Dado lo anterior, el panorama pinta negro para la economía mexicana; mientras tanto la apatía, la ignorancia y la indiferencia entran en contubernio para permitir a Calderón y sus esbirros hincharse a expensas del aparato económico nacional, de cuya venta generarán jugosos dividendos moralmente ilícitos. ¿Cuál crisis? Estamos viviendo varias; la económica es la más palpable, la ideológica social es la más lesiva. Quien pregunte en plan serio dónde está la crisis, no me merece mejor calificativo que el de ser un verdadero animal.


José Manuel Martínez, ¿Cuál crisis? Autos de lujo suben ventas. CNN Expansión online, 11 de julio de 2008. Disponible en http://www.cnnexpansion.com/negocios/2008/07/11/bfcual-crisis-autos-de-lujo-suben-ventas

2 comentarios:

El hombre cósmico… dijo...

Muy pero muy bueno... creo que al final está de mas el ataque a nuestro ciudadano presidente...

Sin embargo de verdad éste está muy bueno!!!! y estoy de acurdo contigo.. y por eso tenemos que ponernos las pilas...

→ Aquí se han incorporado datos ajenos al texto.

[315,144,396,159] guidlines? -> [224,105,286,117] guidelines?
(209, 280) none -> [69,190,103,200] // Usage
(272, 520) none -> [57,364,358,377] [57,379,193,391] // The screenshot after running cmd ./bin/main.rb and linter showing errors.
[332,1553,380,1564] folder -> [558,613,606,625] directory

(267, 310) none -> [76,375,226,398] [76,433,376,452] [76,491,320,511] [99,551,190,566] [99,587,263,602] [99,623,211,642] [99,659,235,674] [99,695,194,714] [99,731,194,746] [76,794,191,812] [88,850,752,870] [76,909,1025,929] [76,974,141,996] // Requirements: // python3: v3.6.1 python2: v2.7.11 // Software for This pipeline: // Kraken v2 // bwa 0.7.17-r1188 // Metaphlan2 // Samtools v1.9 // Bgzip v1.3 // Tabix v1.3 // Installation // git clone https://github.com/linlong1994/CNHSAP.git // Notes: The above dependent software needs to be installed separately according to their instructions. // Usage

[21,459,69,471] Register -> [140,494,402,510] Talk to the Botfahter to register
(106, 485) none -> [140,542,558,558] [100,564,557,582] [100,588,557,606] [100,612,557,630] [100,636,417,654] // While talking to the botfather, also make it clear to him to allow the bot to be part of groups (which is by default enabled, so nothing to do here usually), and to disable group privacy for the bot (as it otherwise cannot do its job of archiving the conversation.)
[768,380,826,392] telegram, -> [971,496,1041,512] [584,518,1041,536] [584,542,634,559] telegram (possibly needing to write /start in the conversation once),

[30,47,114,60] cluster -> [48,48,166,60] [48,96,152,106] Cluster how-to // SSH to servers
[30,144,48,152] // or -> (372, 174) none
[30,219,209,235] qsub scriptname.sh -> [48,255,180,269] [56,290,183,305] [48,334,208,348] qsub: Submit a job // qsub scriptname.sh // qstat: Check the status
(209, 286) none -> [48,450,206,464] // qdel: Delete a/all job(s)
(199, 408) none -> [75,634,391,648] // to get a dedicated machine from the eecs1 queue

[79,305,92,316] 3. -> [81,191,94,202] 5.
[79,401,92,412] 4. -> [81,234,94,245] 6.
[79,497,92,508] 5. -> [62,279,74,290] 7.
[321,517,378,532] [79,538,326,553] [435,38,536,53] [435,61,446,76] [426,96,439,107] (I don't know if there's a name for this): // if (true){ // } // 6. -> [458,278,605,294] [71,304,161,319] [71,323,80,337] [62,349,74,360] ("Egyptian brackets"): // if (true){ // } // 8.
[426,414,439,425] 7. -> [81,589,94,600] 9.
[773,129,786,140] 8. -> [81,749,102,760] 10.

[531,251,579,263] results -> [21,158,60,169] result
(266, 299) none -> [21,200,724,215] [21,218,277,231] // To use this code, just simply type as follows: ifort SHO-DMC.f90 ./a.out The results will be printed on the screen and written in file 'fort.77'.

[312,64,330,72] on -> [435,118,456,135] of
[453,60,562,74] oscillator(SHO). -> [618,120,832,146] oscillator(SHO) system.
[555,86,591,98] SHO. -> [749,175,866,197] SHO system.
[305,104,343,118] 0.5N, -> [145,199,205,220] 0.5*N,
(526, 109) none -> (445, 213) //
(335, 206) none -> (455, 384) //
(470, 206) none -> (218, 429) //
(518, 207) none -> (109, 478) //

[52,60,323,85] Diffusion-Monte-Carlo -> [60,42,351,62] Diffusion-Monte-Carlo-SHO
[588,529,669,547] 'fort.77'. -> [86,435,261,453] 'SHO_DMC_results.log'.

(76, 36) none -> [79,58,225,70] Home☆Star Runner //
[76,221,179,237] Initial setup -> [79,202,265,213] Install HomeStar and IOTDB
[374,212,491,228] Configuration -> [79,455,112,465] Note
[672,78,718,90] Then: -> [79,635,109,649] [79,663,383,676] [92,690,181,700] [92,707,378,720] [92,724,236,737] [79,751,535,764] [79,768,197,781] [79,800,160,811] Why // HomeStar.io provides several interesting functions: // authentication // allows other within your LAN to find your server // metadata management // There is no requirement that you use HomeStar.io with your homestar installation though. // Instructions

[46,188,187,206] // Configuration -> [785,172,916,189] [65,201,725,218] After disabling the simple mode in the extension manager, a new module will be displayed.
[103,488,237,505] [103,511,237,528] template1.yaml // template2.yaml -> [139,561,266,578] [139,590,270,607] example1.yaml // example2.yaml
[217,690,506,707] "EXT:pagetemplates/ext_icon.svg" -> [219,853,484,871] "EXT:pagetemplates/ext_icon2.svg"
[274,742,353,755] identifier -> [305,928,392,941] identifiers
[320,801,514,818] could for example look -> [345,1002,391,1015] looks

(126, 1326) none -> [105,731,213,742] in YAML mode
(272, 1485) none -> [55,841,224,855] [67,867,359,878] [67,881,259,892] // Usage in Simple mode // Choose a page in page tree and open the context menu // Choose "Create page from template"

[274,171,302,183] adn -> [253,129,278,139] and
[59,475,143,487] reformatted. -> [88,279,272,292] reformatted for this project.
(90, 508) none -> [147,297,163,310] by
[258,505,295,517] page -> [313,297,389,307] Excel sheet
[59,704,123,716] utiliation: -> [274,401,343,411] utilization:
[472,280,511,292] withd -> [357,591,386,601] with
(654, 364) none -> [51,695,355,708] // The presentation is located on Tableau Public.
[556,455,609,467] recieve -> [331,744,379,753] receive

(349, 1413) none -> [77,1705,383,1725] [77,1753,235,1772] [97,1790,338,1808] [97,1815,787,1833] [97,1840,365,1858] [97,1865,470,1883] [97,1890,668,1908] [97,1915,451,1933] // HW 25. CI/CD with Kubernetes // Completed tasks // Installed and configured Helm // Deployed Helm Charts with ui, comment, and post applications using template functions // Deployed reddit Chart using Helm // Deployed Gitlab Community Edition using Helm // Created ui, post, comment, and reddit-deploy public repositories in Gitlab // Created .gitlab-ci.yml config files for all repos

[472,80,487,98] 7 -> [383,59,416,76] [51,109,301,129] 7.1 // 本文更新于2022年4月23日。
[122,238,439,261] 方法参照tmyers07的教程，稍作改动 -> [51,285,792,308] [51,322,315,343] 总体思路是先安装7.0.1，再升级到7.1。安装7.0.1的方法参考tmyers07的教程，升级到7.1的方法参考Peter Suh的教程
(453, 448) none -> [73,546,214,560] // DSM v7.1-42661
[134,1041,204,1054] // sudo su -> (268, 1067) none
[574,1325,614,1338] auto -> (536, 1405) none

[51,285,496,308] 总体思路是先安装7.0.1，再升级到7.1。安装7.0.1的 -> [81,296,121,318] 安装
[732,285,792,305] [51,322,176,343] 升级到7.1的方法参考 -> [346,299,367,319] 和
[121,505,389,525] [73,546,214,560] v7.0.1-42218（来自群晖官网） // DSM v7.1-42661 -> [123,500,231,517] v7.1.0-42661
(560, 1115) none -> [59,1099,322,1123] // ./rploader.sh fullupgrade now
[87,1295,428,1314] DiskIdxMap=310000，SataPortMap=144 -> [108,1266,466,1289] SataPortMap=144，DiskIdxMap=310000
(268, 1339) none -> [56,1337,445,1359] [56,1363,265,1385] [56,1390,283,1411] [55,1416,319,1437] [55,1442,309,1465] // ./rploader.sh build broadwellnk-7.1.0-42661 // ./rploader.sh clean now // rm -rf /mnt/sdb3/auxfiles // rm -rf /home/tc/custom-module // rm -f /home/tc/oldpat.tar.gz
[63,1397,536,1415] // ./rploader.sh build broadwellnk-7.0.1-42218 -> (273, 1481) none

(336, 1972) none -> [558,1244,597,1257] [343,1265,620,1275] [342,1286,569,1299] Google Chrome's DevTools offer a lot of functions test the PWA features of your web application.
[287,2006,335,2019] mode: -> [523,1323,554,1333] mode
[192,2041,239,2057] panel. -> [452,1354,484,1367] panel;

Ahhh no tienes idea la risa que me dio el asociar el nombre del periodista con el de Jose... jajaja... será que es el gemelo perdido...????

José Manuel dijo...

Como el verdadero José Manuel Martínez sólo puedo decir lo siguiente:

El artículo es muy bueno y por desgracia los automóviles de lujo son el segmento mas atractivo para las armadoras, sólo basta ver que tenemos nuevas agencias como HUMMER y que ya no es tan díficil comprarte un MAYBACH en el DF, en fin es negocio para eso el país.

Gortari: si es mi gemelo espero yo ser el malvado por que este wey está muy pendejo jajaja y sólo puede ver lo que la editorial que representa le pide que es publicitar a las marcas que más se anuncian en sus espacios publicitarios.